* _MATERIAL FOR THIS EXERCISE_
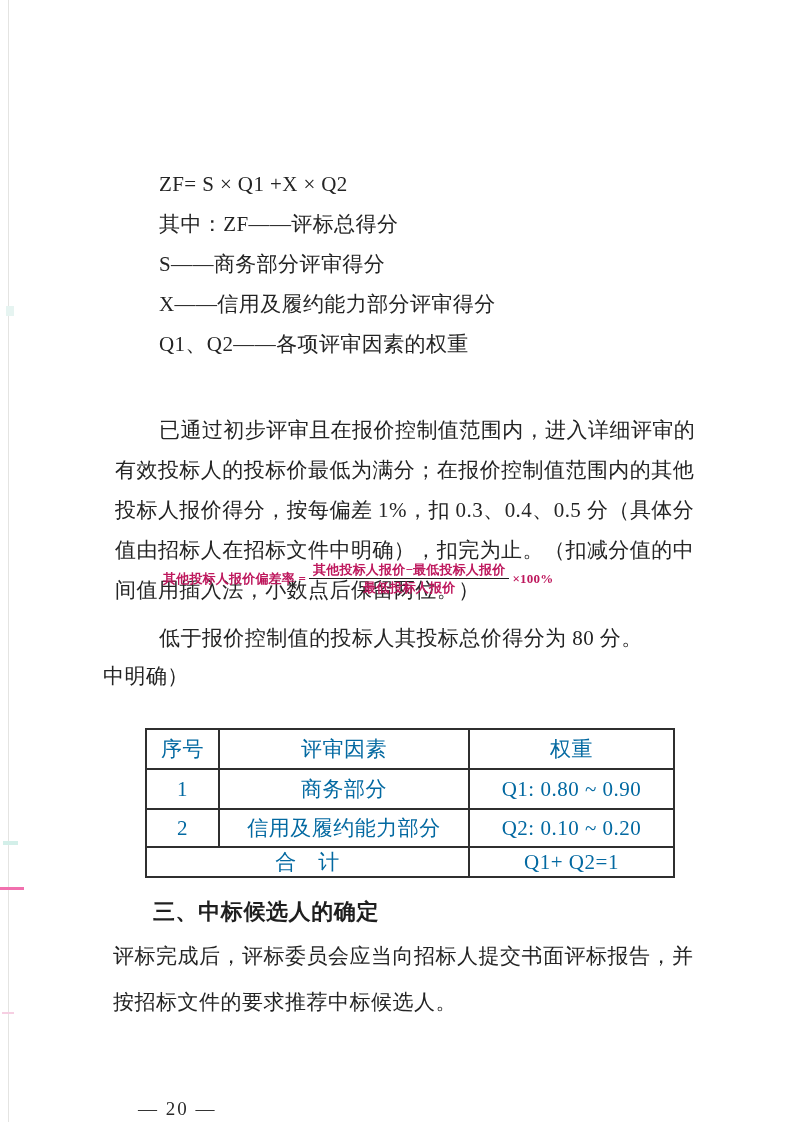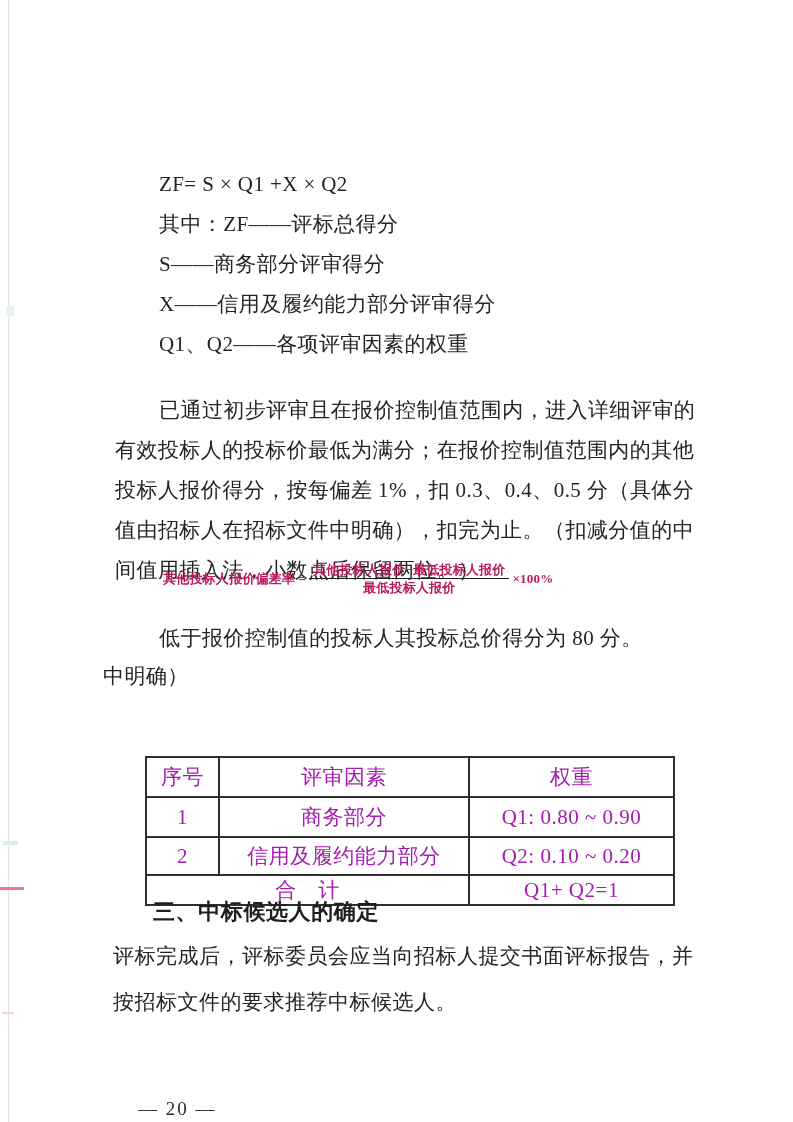--- a/index.html
+++ b/index.html
@@ -21,7 +21,7 @@
   .defs{position:absolute;left:159px;top:164px;line-height:40px;font-size:21px;letter-spacing:0.4px;}
   .defs div{white-space:nowrap;}
 
-  .para{position:absolute;left:115px;top:390px;width:600px;line-height:40px;font-size:21px;letter-spacing:0.45px;}
+  .para{position:absolute;left:115px;top:410px;width:600px;line-height:40px;font-size:21px;letter-spacing:0.45px;}
   .para div{white-space:nowrap;}
   .para .indent{text-indent:44px;}
 

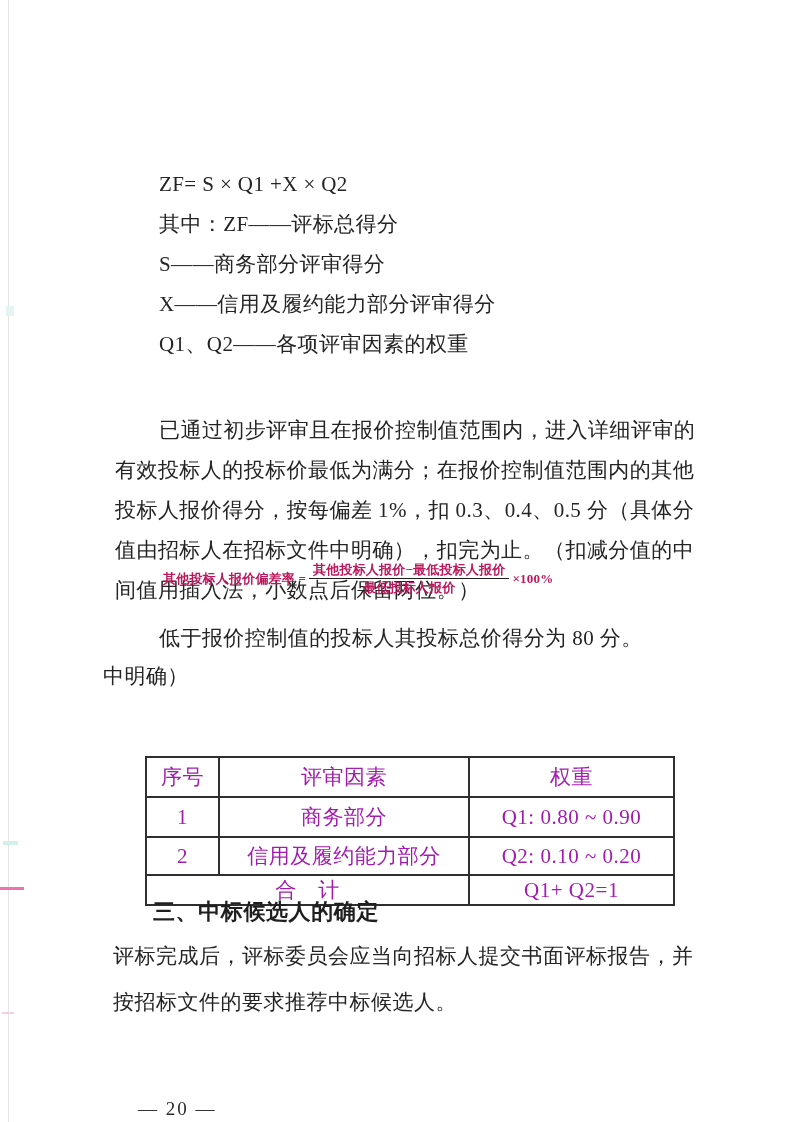--- a/index.html
+++ b/index.html
@@ -42,11 +42,11 @@
   .sec4 .l2{white-space:nowrap;}
 
   table.weights{
-    position:absolute;left:145px;top:756px;
+    position:absolute;left:145px;top:728px;
     border-collapse:collapse;
     width:528px;
     font-size:21px;letter-spacing:0.5px;
-    color:#a21caf;
+    color:#0369a1;
     table-layout:fixed;
   }
   table.weights,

* _INSTRUCTIONS FOR THE TASK_
Check every line above for the word "height" and copy those that have it.

* _FINISHED TASK_
   .defs{position:absolute;left:159px;top:164px;line-height:40px;font-size:21px;letter-spacing:0.4px;}
-  .para{position:absolute;left:115px;top:390px;width:600px;line-height:40px;font-size:21px;letter-spacing:0.45px;}
+  .para{position:absolute;left:115px;top:410px;width:600px;line-height:40px;font-size:21px;letter-spacing:0.45px;}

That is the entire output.